Your task is to transcribe all of the data below exactly, omitting the images.
########
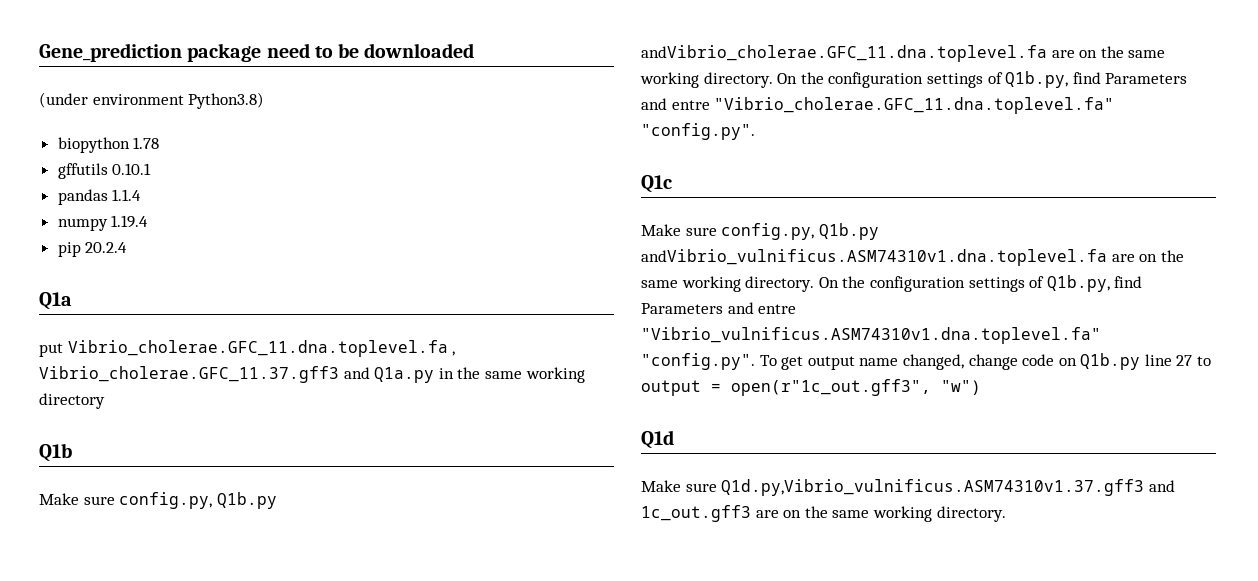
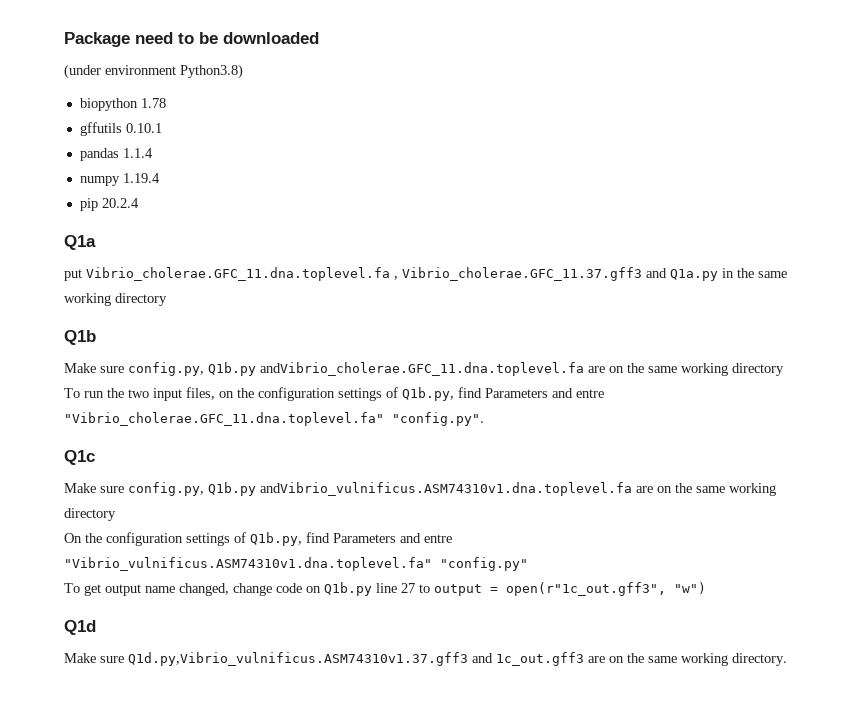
[39,43,262,62] Gene_prediction package -> [64,32,130,47] Package
[703,72,798,88] directory. On -> [732,363,784,376] [64,387,234,401] directory // To run the two input files, on
[745,276,815,292] directory. -> [64,508,116,521] directory //
[641,353,755,370] "config.py". -> [440,557,528,571] "config.py" //

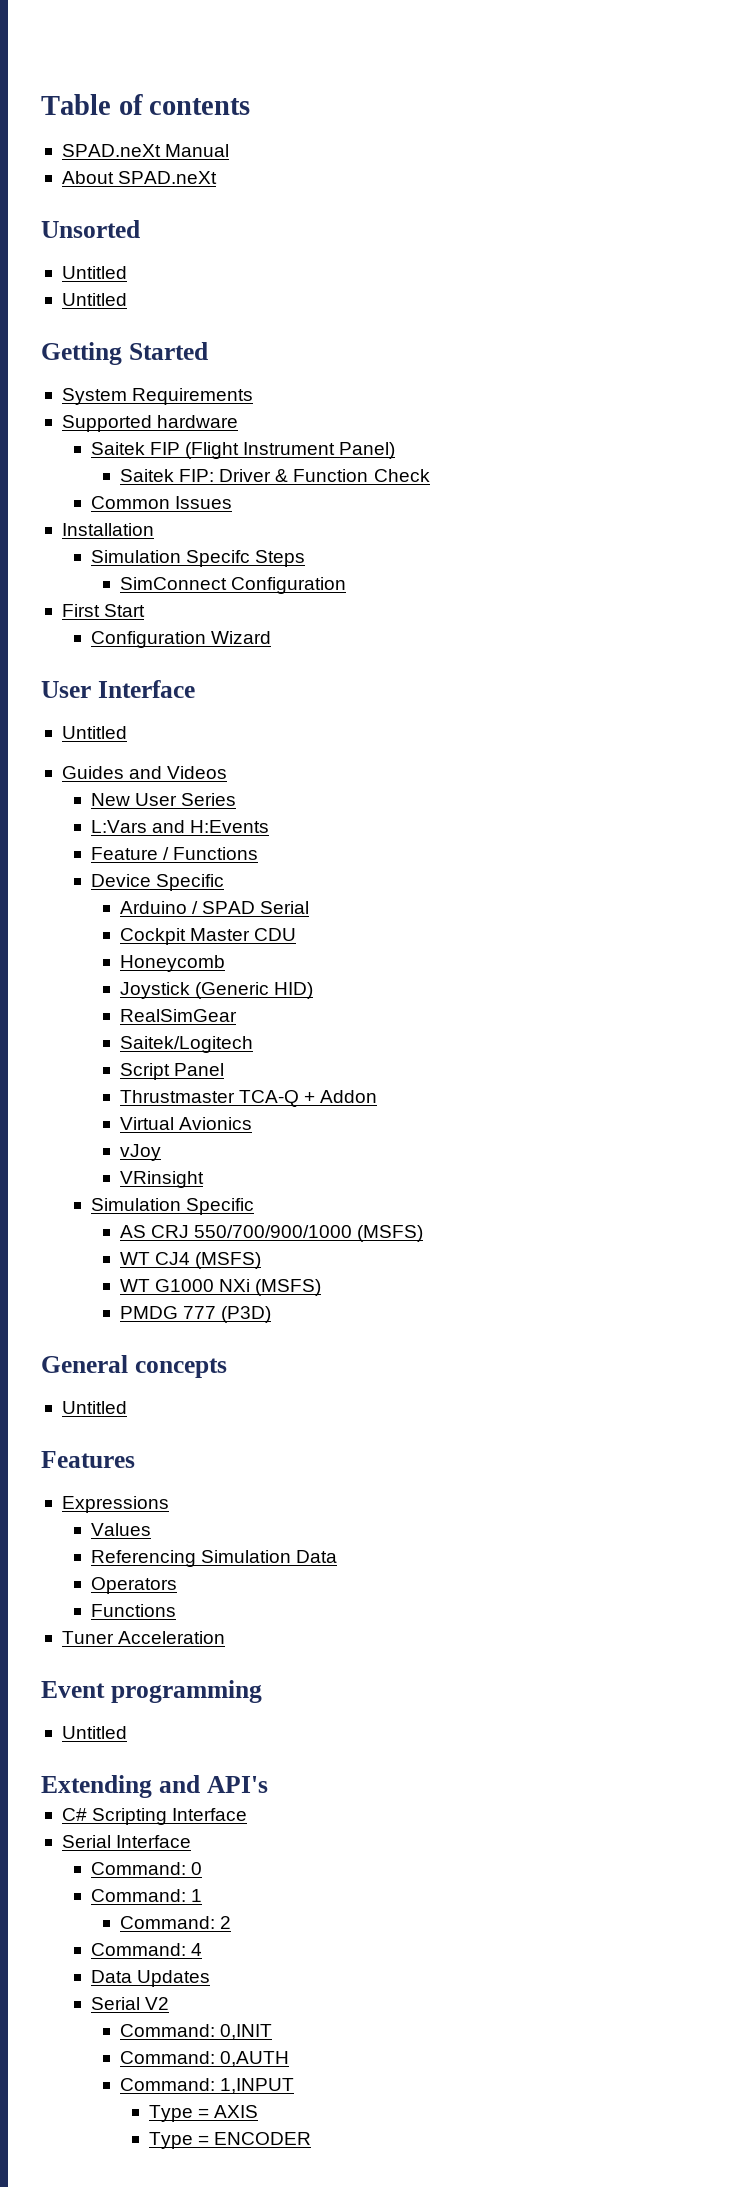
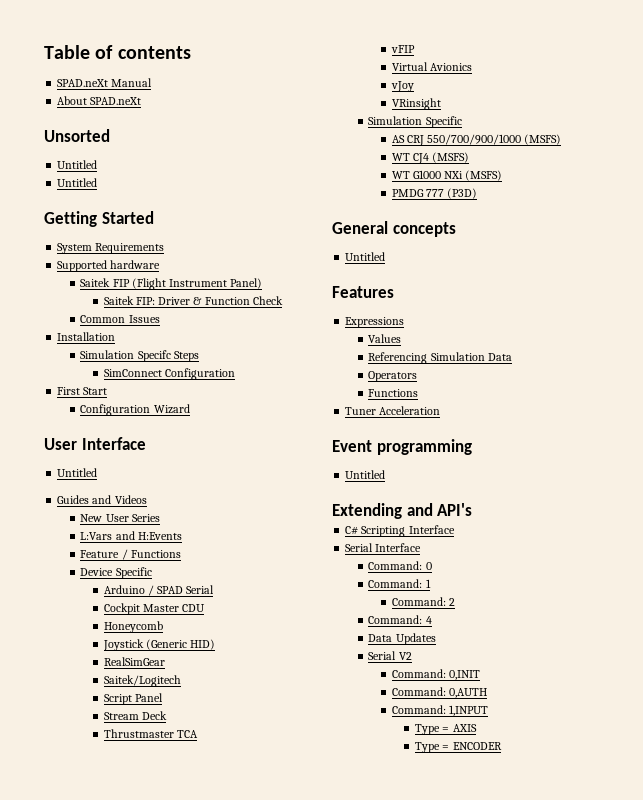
(224, 1069) none -> [103,711,167,720] // Stream Deck
[238,1090,378,1107] TCA-Q + Addon -> [176,730,198,738] [390,45,415,53] TCA // vFIP

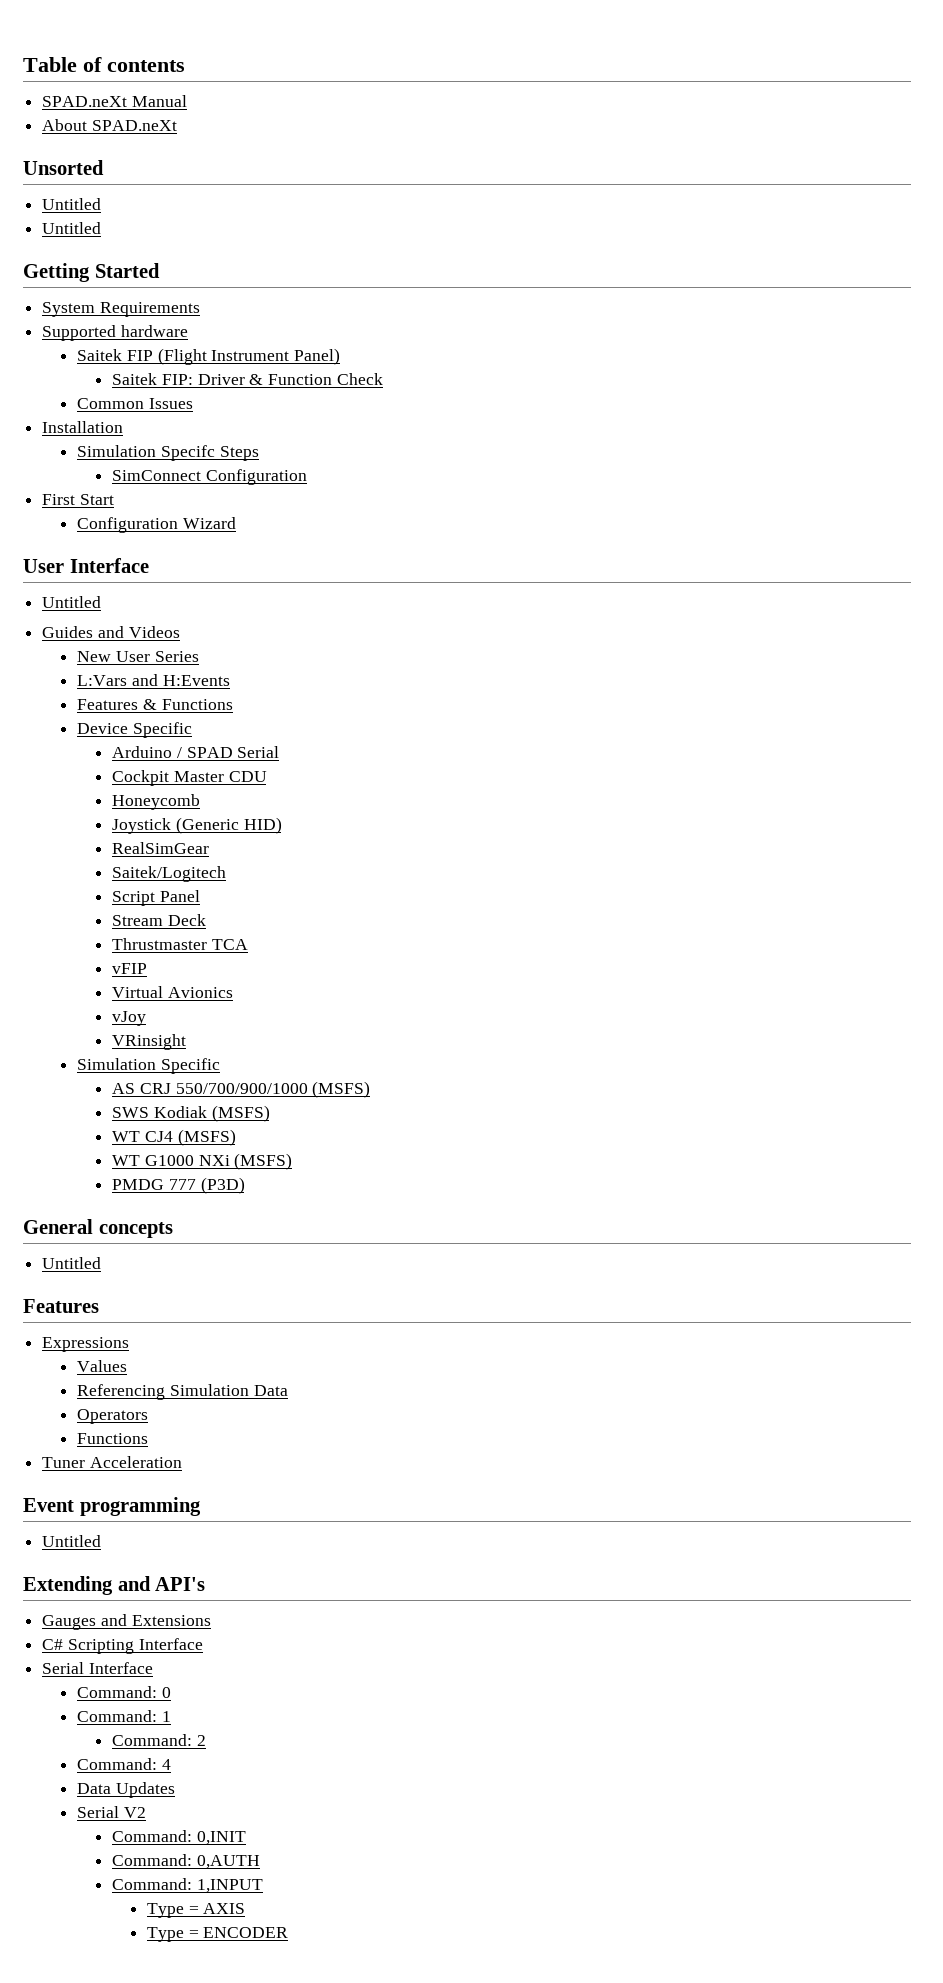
[80,549,128,560] Feature / -> [77,699,157,710] Features &
(562, 139) none -> [112,1105,270,1122] // SWS Kodiak (MSFS)
(473, 509) none -> [42,1614,211,1630] // Gauges and Extensions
########
- [Task result]:
[39,43,262,62] Gene_prediction package -> [64,32,130,47] Package
[703,72,798,88] directory. On -> [732,363,784,376] [64,387,234,401] directory // To run the two input files, on
[745,276,815,292] directory. -> [64,508,116,521] directory //
[641,353,755,370] "config.py". -> [440,557,528,571] "config.py" //

(224, 1069) none -> [103,711,167,720] // Stream Deck
[238,1090,378,1107] TCA-Q + Addon -> [176,730,198,738] [390,45,415,53] TCA // vFIP

[80,549,128,560] Feature / -> [77,699,157,710] Features &
(562, 139) none -> [112,1105,270,1122] // SWS Kodiak (MSFS)
(473, 509) none -> [42,1614,211,1630] // Gauges and Extensions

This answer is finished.